-------- Dataset content --------

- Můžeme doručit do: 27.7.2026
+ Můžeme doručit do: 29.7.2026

--------
-------- Dataset content --------

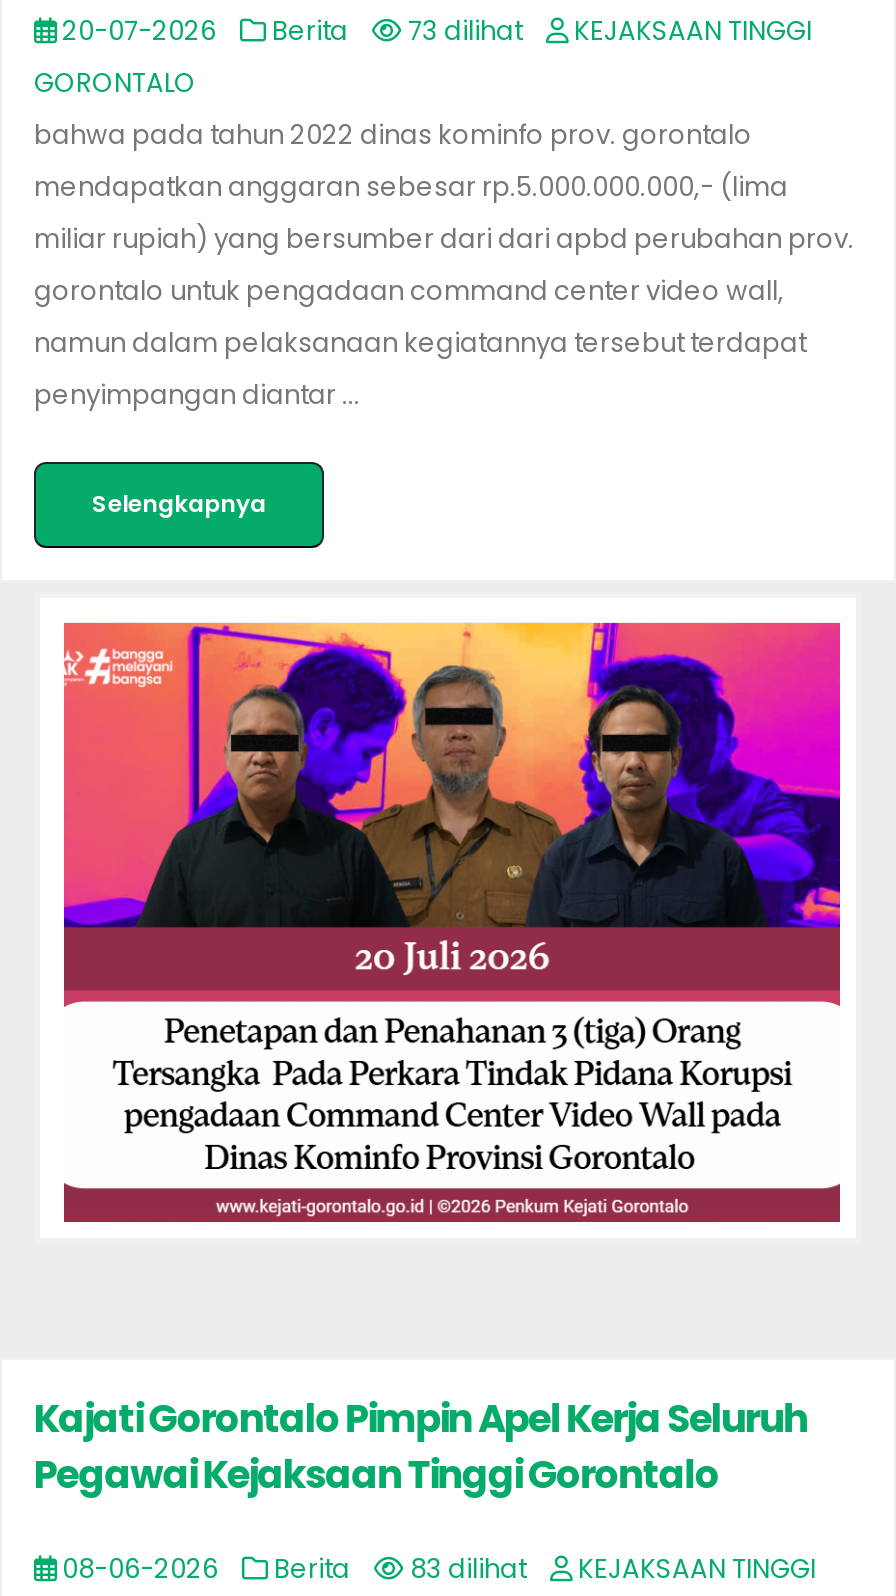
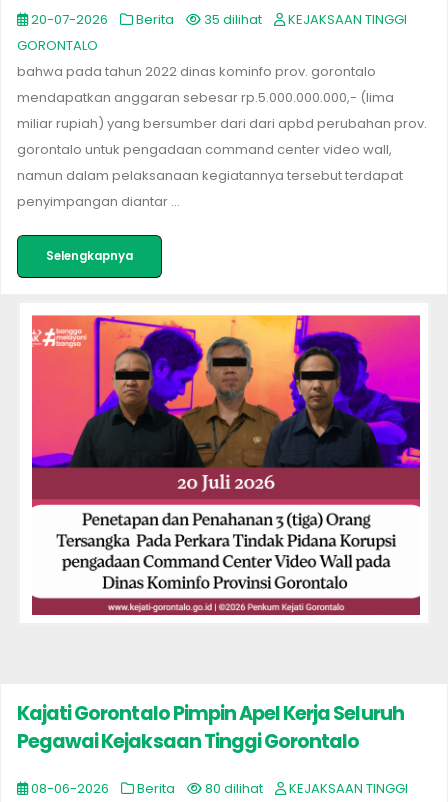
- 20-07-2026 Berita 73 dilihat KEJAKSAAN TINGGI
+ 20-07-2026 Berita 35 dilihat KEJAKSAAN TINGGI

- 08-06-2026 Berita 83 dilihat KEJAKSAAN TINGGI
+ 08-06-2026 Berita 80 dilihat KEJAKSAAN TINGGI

--------

How to complete this task
The word is "KEJAKSAAN". Copy every line above where it appears.

Solution for this problem
- 20-07-2026 Berita 73 dilihat KEJAKSAAN TINGGI
+ 20-07-2026 Berita 35 dilihat KEJAKSAAN TINGGI
- 08-06-2026 Berita 83 dilihat KEJAKSAAN TINGGI
+ 08-06-2026 Berita 80 dilihat KEJAKSAAN TINGGI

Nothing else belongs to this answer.